Find the lines below that contain the string "multiple". Copy each one.

++++ Data

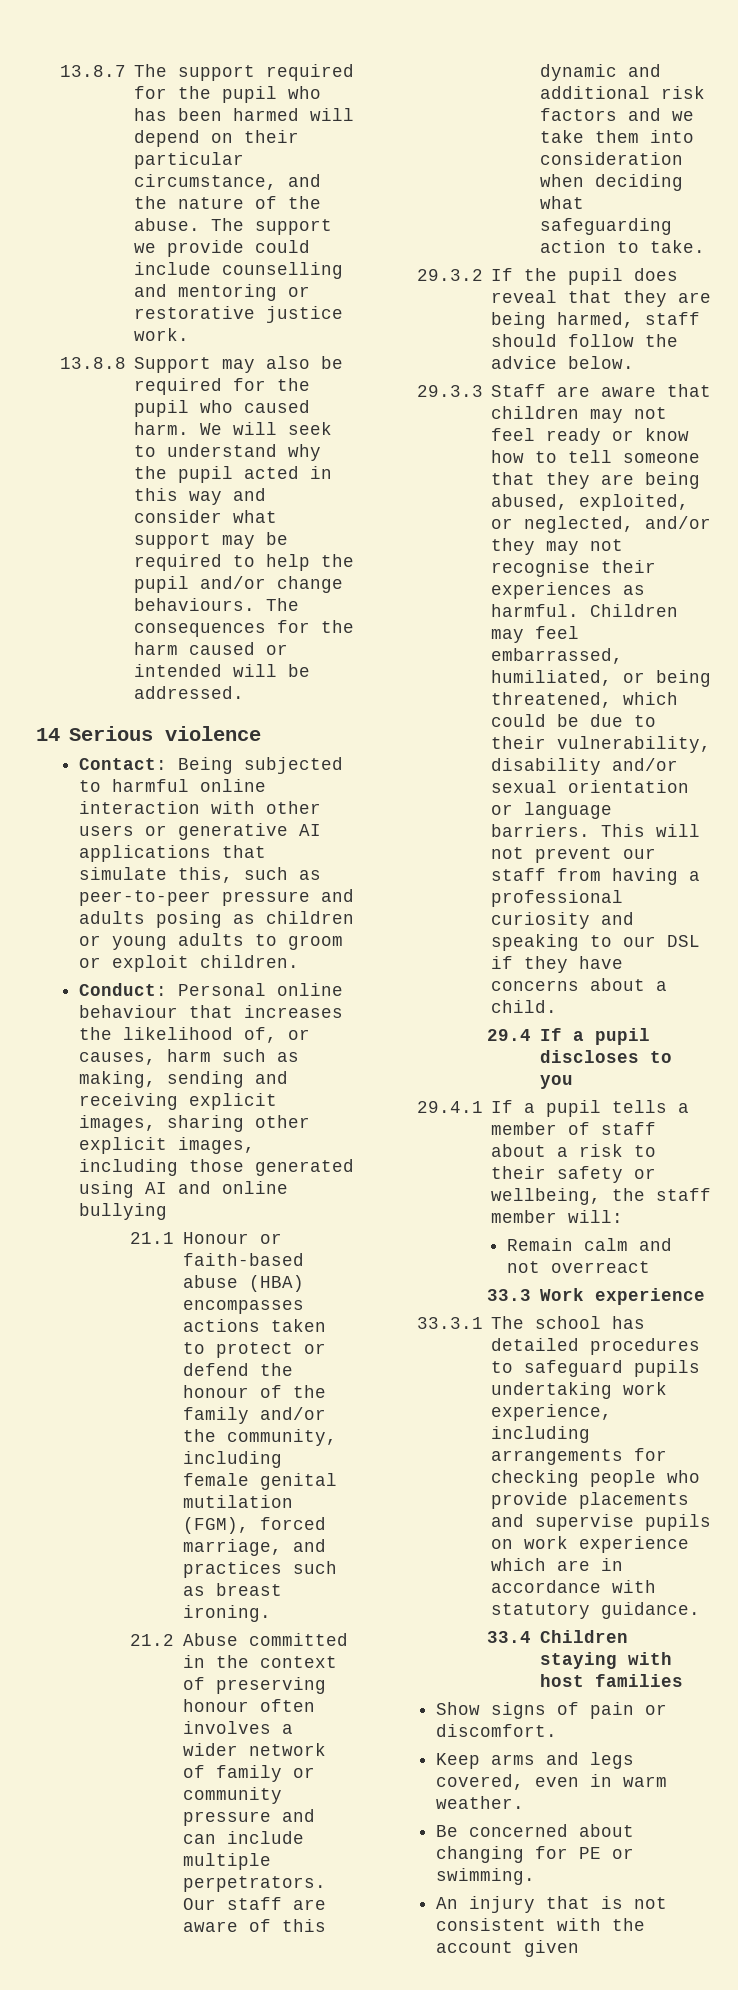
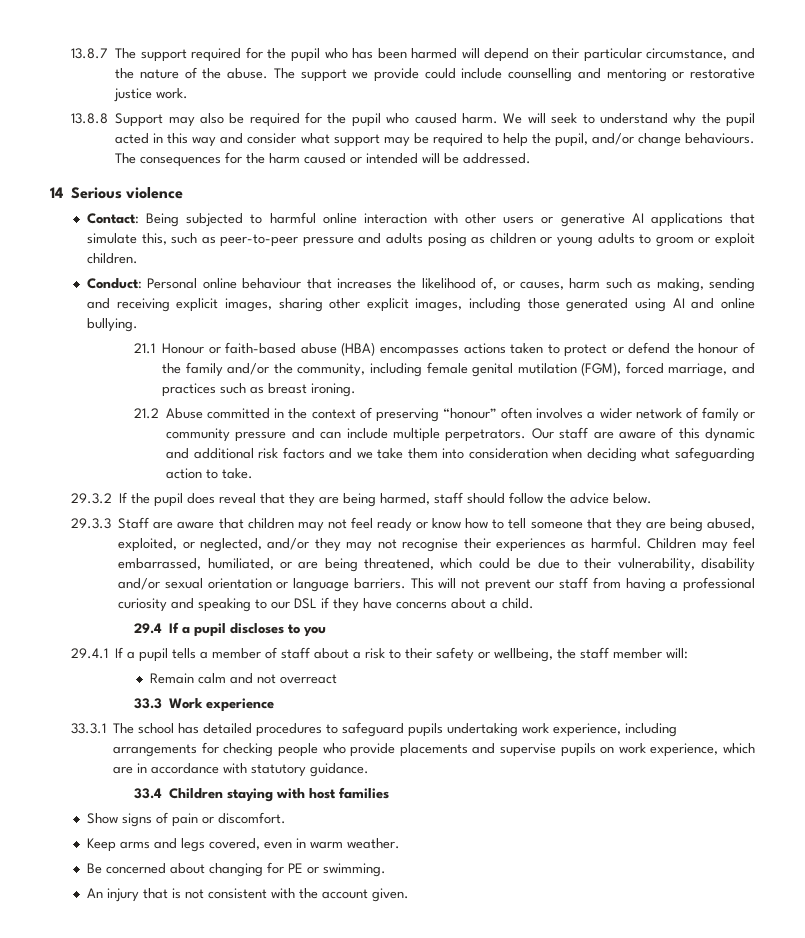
- We will seek to understand why the pupil acted in this way and consider what support may be required to help the pupil and/or change behaviours.
+ We will seek to understand why the pupil acted in this way and consider what support may be required to help the pupil, and/or change behaviours.
- Conduct: Personal online behaviour that increases the likelihood of, or causes, harm such as making, sending and receiving explicit images, sharing other explicit images, including those generated using AI and online bullying
+ Conduct: Personal online behaviour that increases the likelihood of, or causes, harm such as making, sending and receiving explicit images, sharing other explicit images, including those generated using AI and online bullying.
- 21.2 Abuse committed in the context of preserving honour often involves a wider network of family or community pressure and can include multiple perpetrators.
+ 21.2 Abuse committed in the context of preserving “honour” often involves a wider network of family or community pressure and can include multiple perpetrators.
- Children may feel embarrassed, humiliated, or being threatened, which could be due to their vulnerability, disability and/or sexual orientation or language barriers.
+ Children may feel embarrassed, humiliated, or are being threatened, which could be due to their vulnerability, disability and/or sexual orientation or language barriers.
- 33.3.1 The school has detailed procedures to safeguard pupils undertaking work experience, including arrangements for checking people who provide placements and supervise pupils on work experience which are in accordance with statutory guidance.
+ 33.3.1 The school has detailed procedures to safeguard pupils undertaking work experience, including arrangements for checking people who provide placements and supervise pupils on work experience, which are in accordance with statutory guidance.
- An injury that is not consistent with the account given
+ An injury that is not consistent with the account given.

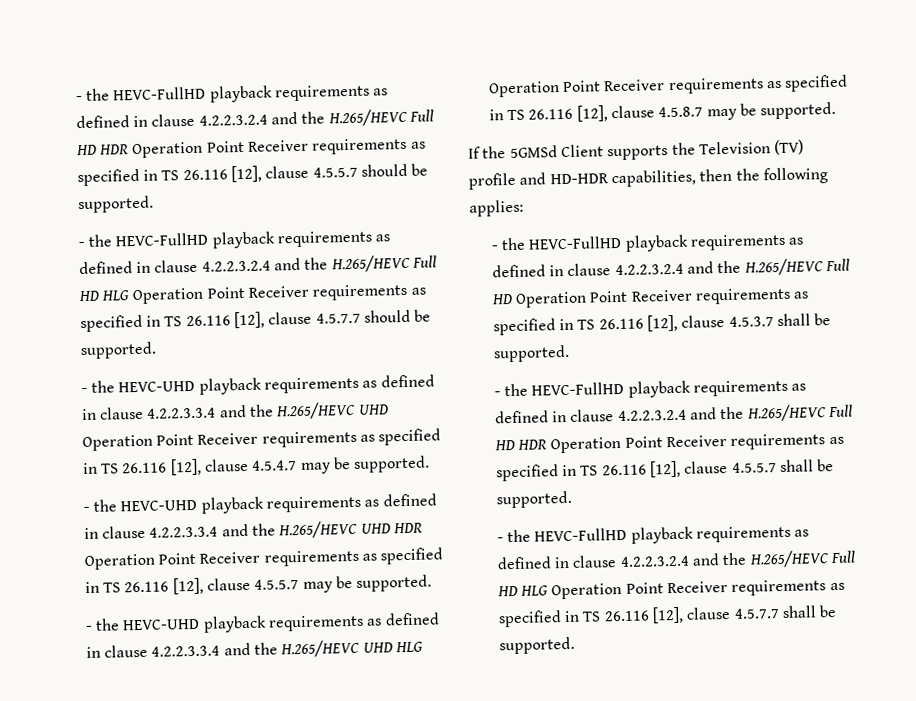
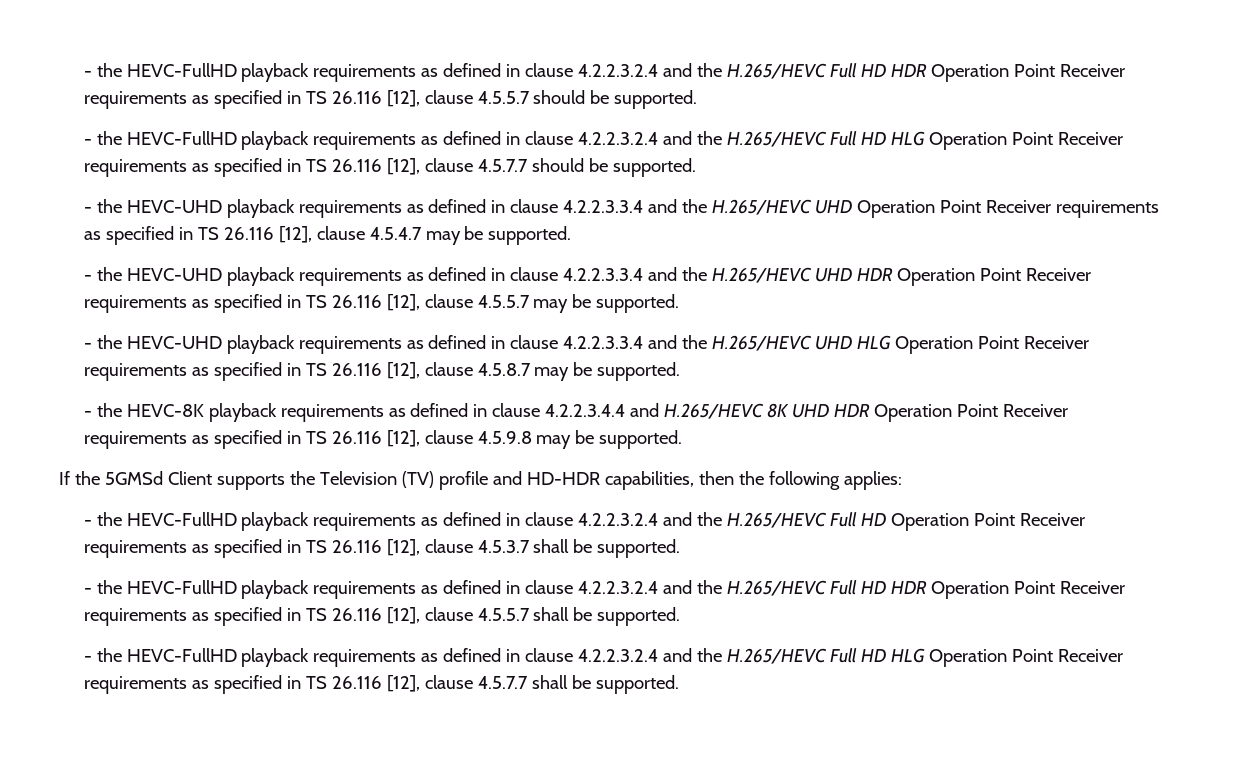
+ - the HEVC-8K playback requirements as defined in clause 4.2.2.3.4.4 and H.265/HEVC 8K UHD HDR Operation Point Receiver requirements as specified in TS 26.116 [12], clause 4.5.9.8 may be supported.

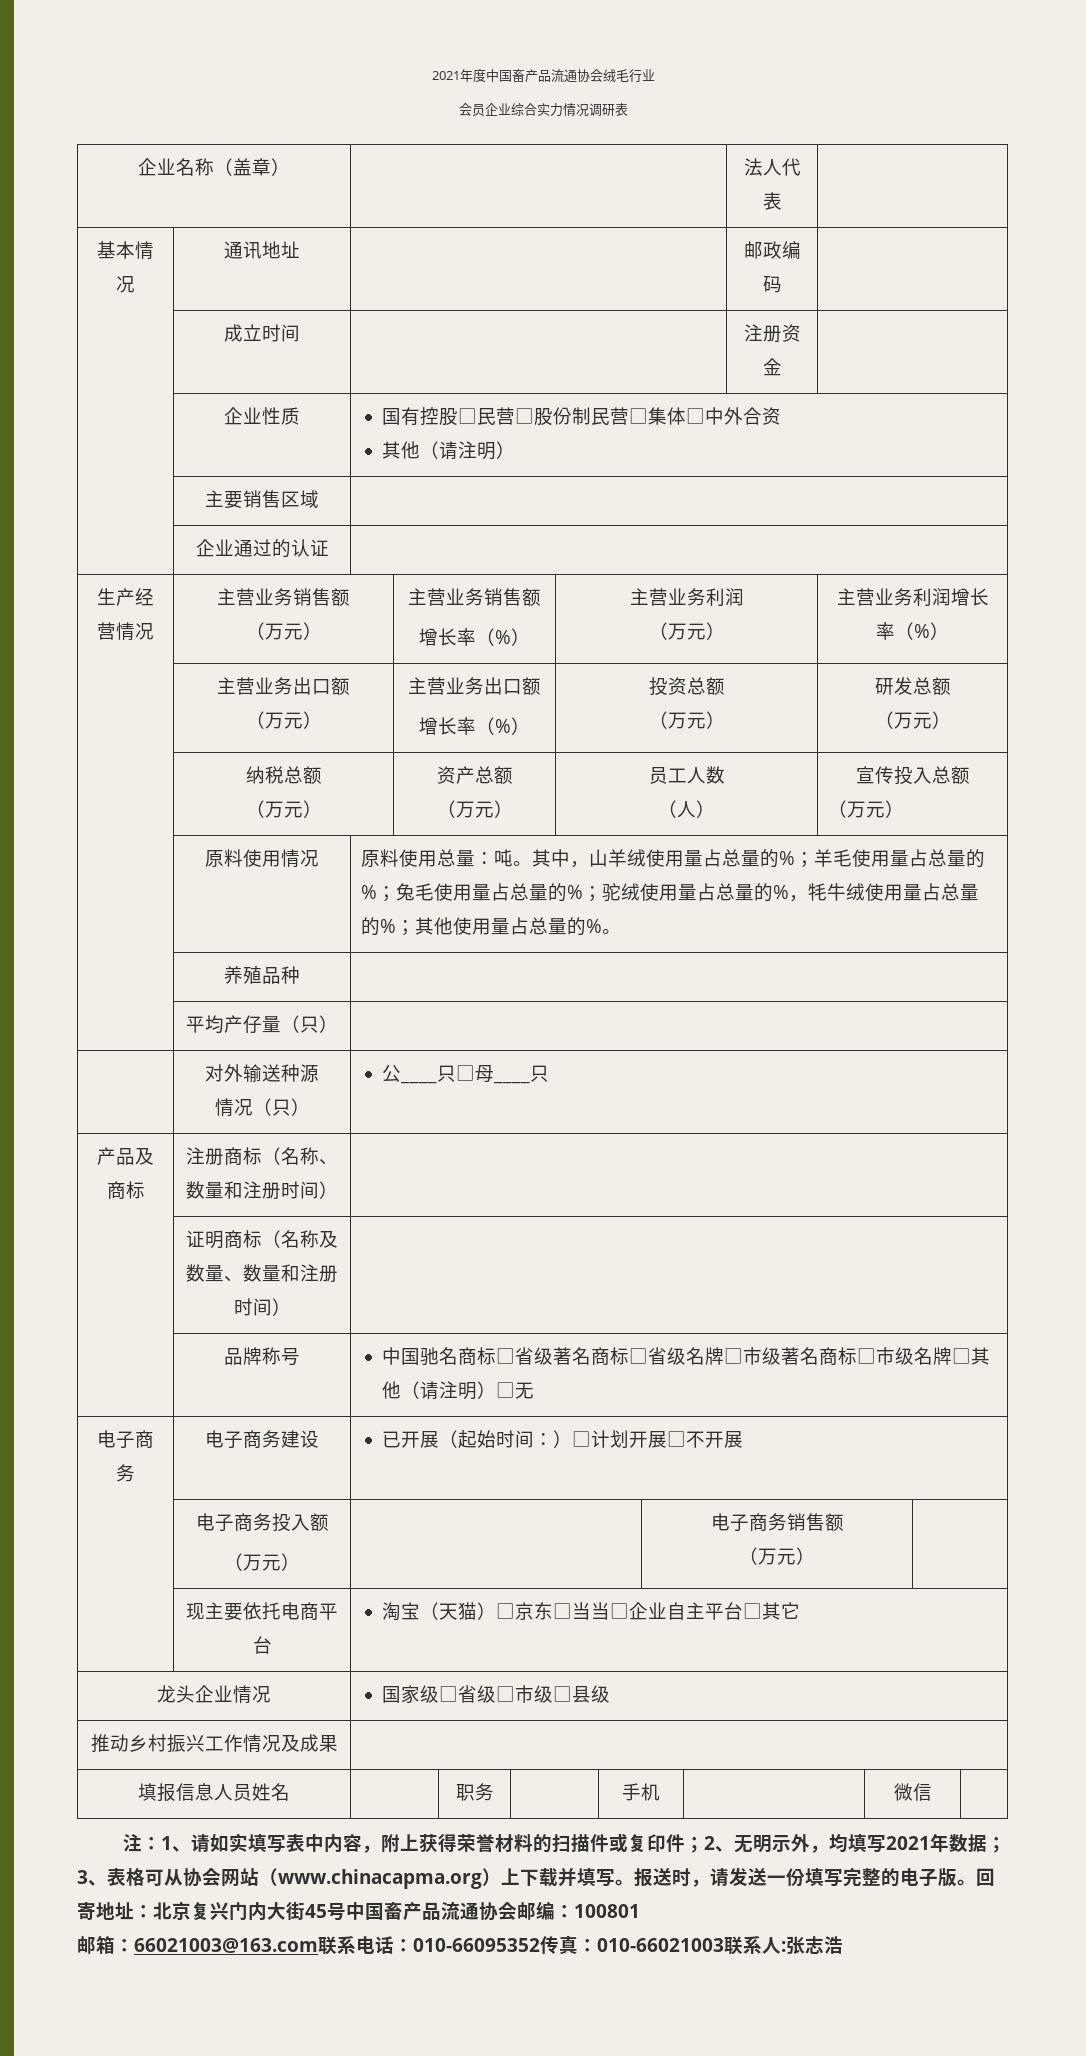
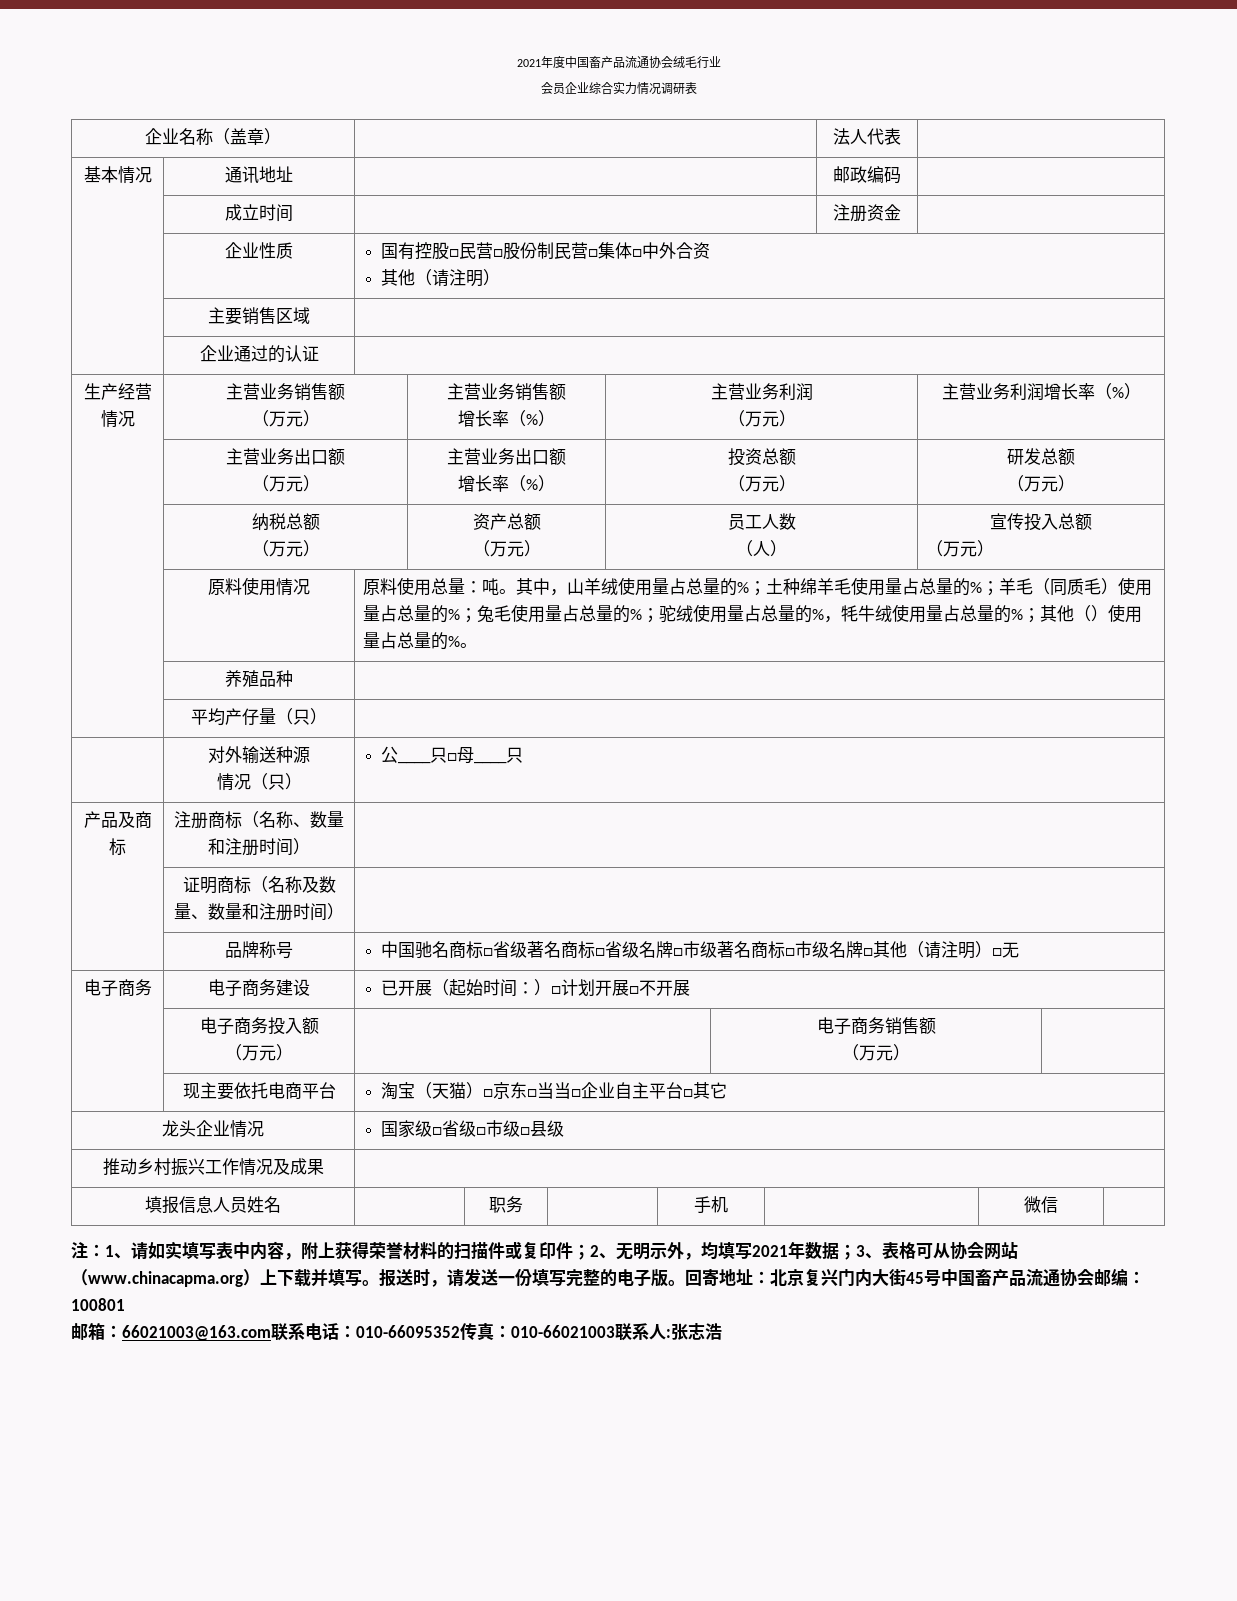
- 其中，山羊绒使用量占总量的%；羊毛使用量占总量的%；兔毛使用量占总量的%；驼绒使用量占总量的%，牦牛绒使用量占总量的%；其他使用量占总量的%。
+ 其中，山羊绒使用量占总量的%；土种绵羊毛使用量占总量的%；羊毛（同质毛）使用量占总量的%；兔毛使用量占总量的%；驼绒使用量占总量的%，牦牛绒使用量占总量的%；其他（）使用量占总量的%。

++++++++

• _Exercise solution_
- 21.2 Abuse committed in the context of preserving honour often involves a wider network of family or community pressure and can include multiple perpetrators.
+ 21.2 Abuse committed in the context of preserving “honour” often involves a wider network of family or community pressure and can include multiple perpetrators.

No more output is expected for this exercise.